Je n'ai pas trouvé dans l'imaginaire créole de
nos Antilles, des traces évidentes de la question des
brûlures et de leurs préventions. Dans les contes,
titimes et proverbes que j'ai pu consulter, on n'en fait pas
mention. L'originelle brûlure, celle qui aurait pu s'immobiliser
dans notre inconscient collectif est celle de ces marques au
fer chaud que l'on appliquait sur la peau des esclaves pour
signifier leur appartenance. Mais comme pour tout ce qui concerne
les souffrances (mal oubliées) de la traite et de l'esclavage,
on n'en a pas gardé d'attestation consciente. De même,
dans les listes des tortures infligées aux esclaves récalcitrants,
on ne mentionne pas particulièrement de pratiques liées
aux brûlures même si elles ont bien entendu existé.

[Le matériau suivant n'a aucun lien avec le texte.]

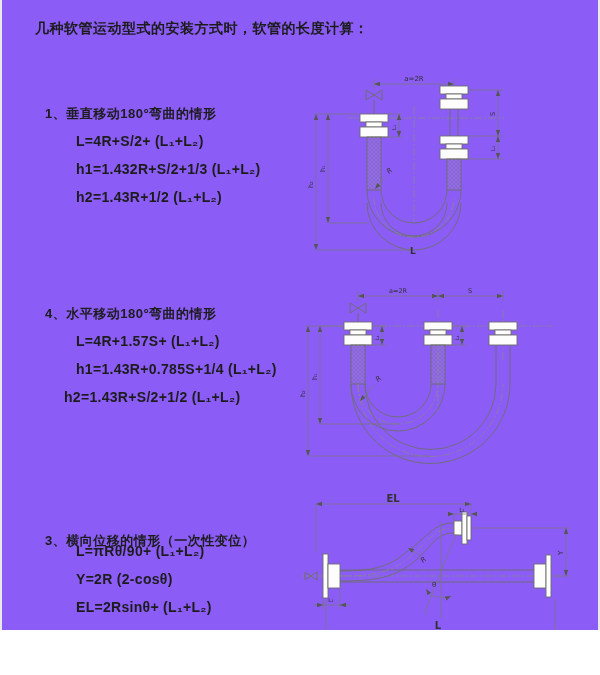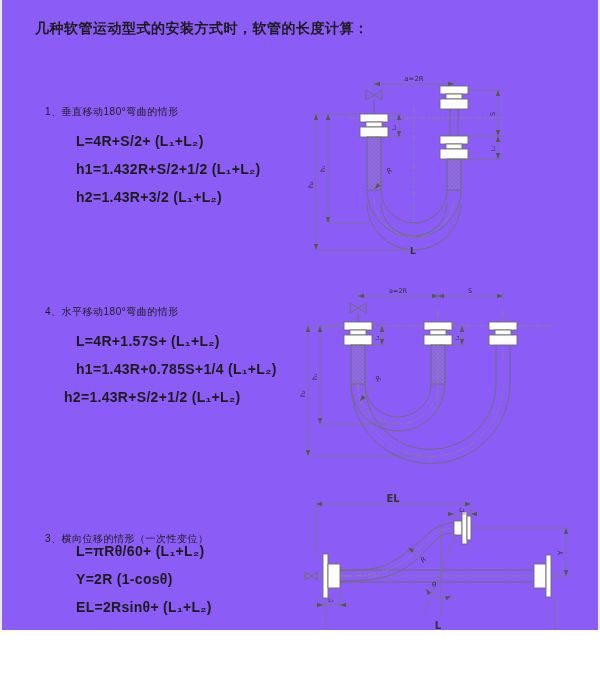"1、垂直移动180°弯曲的情形" .sec-heading { font-size: 10px -> 13px; font-weight: normal -> bold }
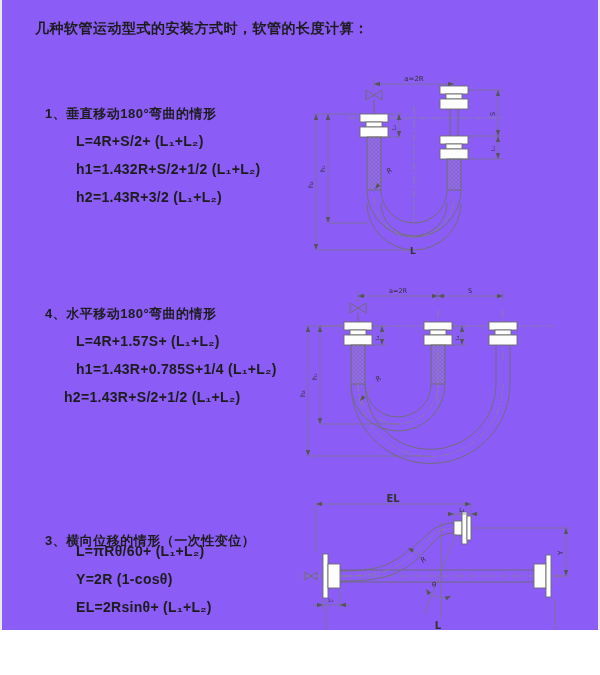"h1=1.432R+S/2+1/2 (L₁+L₂)" div.formula { text: 1.432R+S/2+1/2 -> 1.432R+S/2+1/3 }
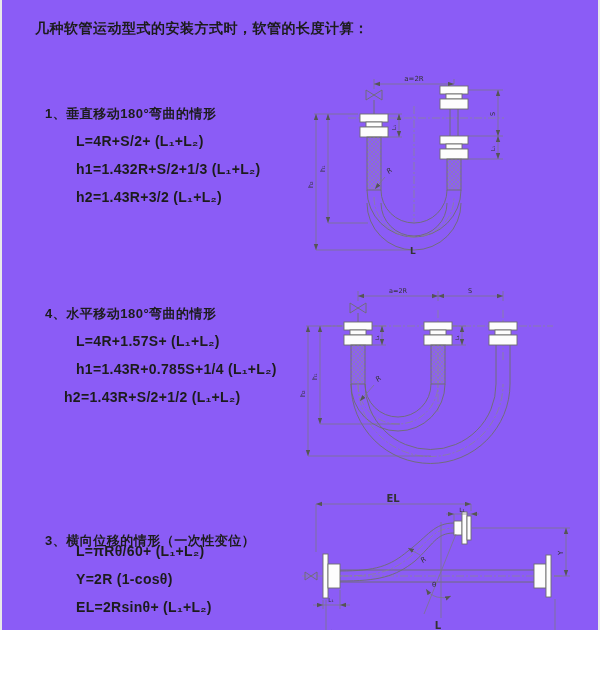"h2=1.43R+3/2 (L₁+L₂)" div.formula { text: 1.43R+3/2 -> 1.43R+1/2 }
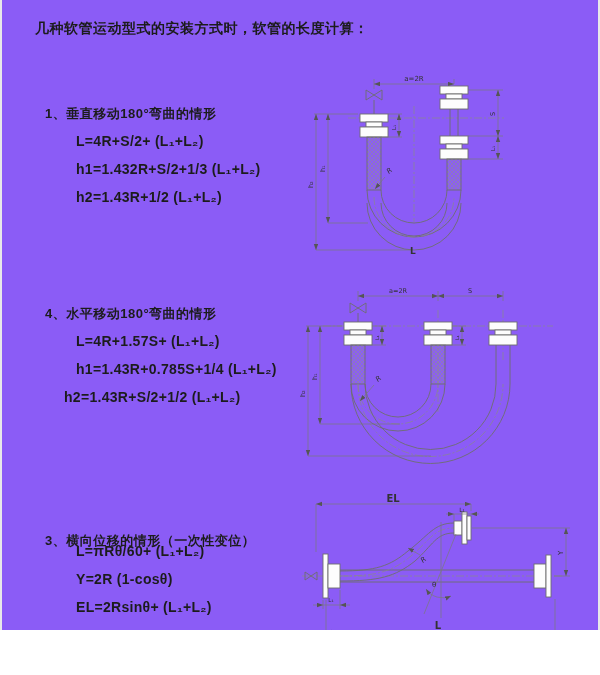"L=πRθ/60+ (L₁+L₂)" div.formula { text: πRθ/60+ -> πRθ/90+ }
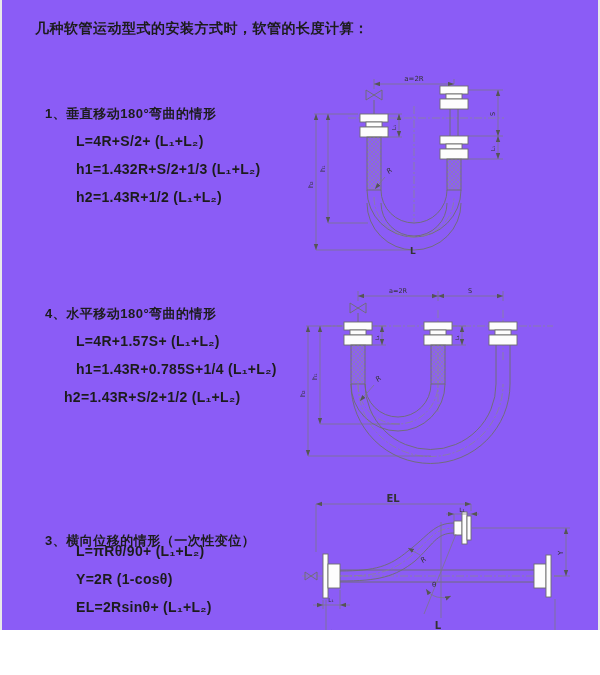"Y=2R (1-cosθ)" div.formula { text: 1-cosθ -> 2-cosθ }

Elles ne peuvent pas ne pas avoir existé car dans ce
fond de l'horreur pas d'impossible envisageable. En revanche,
de toute éternité, la culture populaire créole
s'est méfiée du feu et des incendies. Incendies
des champs ou des usines, mais aussi et surtout incendies des
cases et des habitations, à cause des réchauds
de toutes sortes, des bougies et des lampes à pétrole.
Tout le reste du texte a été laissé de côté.